The Roman people before the public reading of the generous testament of Caesar with the plebs and his warlike exploits cried out for revenge. The conspirators were persecuted and had no refuge in the eternal city. A funeral pyre burned with Julius and the best of Rome that was offered by its citizens in honour and as a sign of respect for the greatest man that had given their country (the place where this event happened is still preserved and can be visited in Rome).

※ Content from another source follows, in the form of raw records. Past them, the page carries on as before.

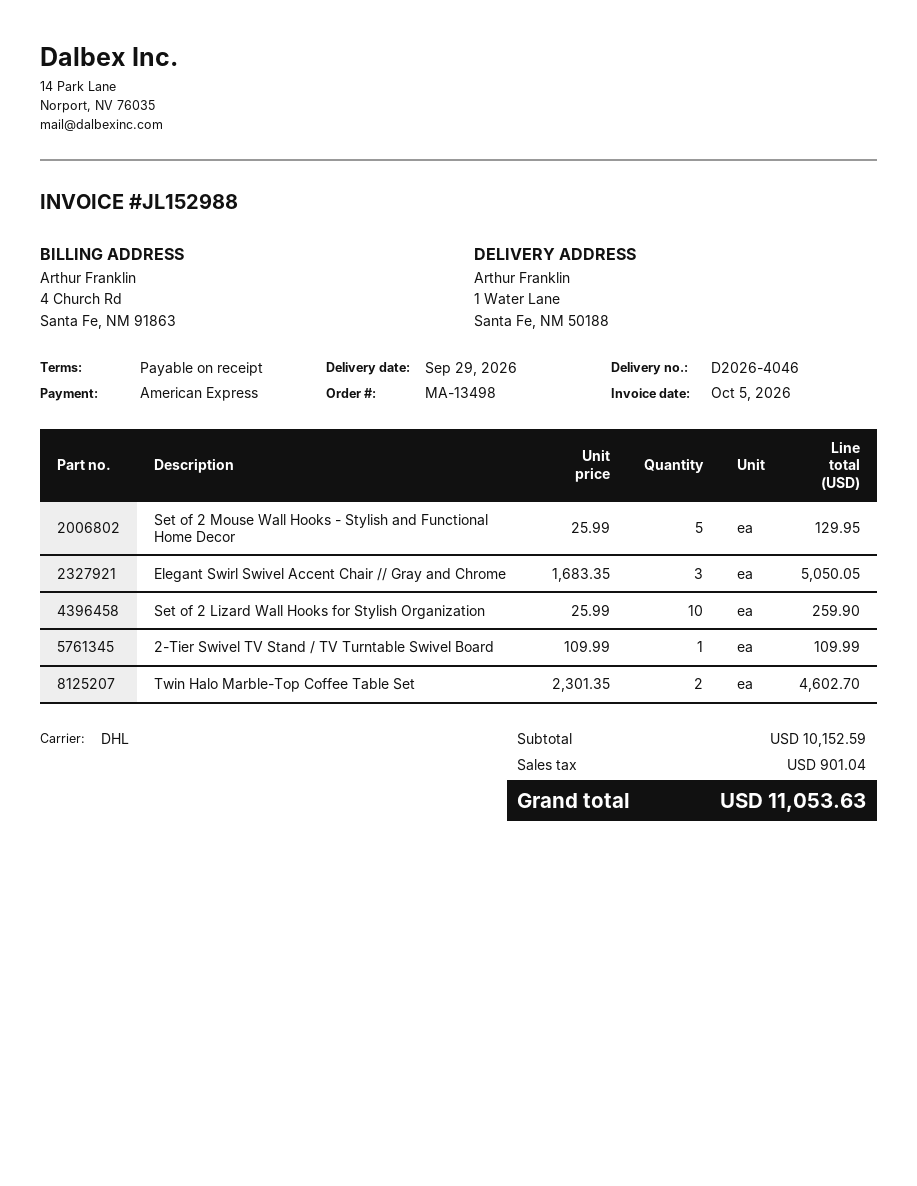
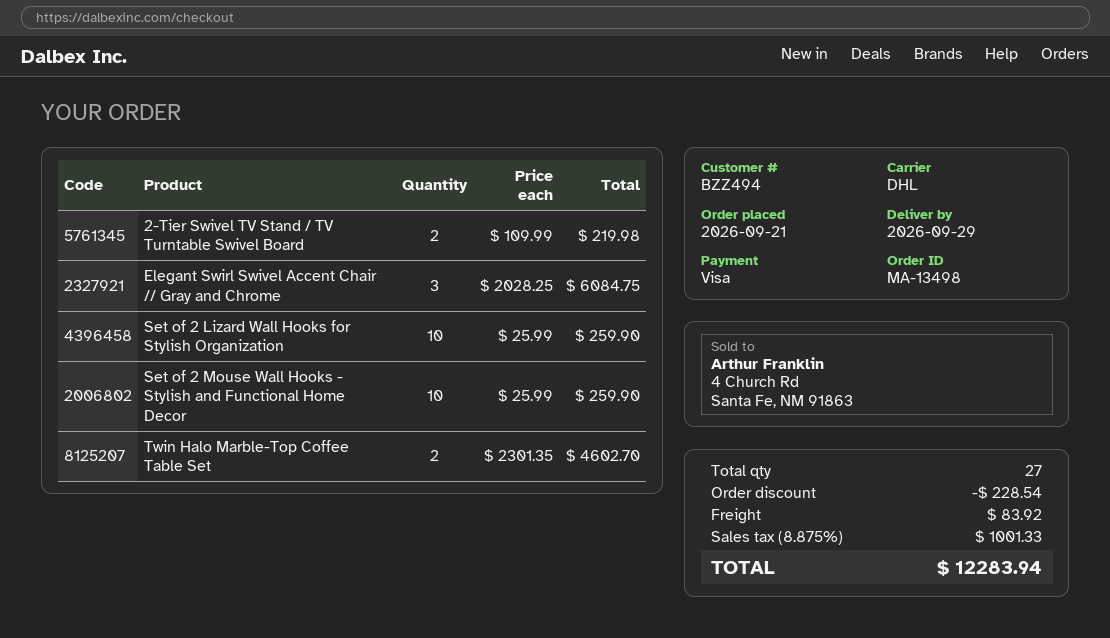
payment method: American Express -> Visa
Set of 2 Mouse Wall Hooks - Stylish and Functional Home Decor: 5 x 25.99 = 129.95 -> 10 x 25.99 = 259.90
Elegant Swirl Swivel Accent Chair // Gray and Chrome: 3 x 1683.35 = 5050.05 -> 3 x 2028.25 = 6084.75
2-Tier Swivel TV Stand / TV Turntable Swivel Board: 1 x 109.99 = 109.99 -> 2 x 109.99 = 219.98
discount: none -> 228.54
shipping: none -> 83.92
tax: 901.04 -> 1001.33
total: 11053.63 -> 12283.94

It was inevitable. A new period of civil wars was opened, where the murderers and their supporters were definitively defeated in the Battle of Philippi (42 BC) by legions composed in part of veteran legionaries of Caesar and led by Octavian (adopted son of Julius Caesar) and Mark Antony
The peace did not come with this victory, since Octavian, who gathered the forces of the Western Empire, and Marck Antony (linked to the Egyptian queen Cleopatra) who gathered the forces of the Hellenic East, got into a fight in another personal struggle for power, finishing with the victory of Octavian in the colossal naval battle of Actium (31 BC). The winner assumed the nickname of Augustus (the one that surpasses all by competition and prestige).
Octavius Augustus preserved outwardly the republican forms, ruling with the theoretical tutelage of the Senate, but concentrated in his person almost all power, and became the first real emperor of Rome (with the permission of the year of regent sigh of Julius Caesar).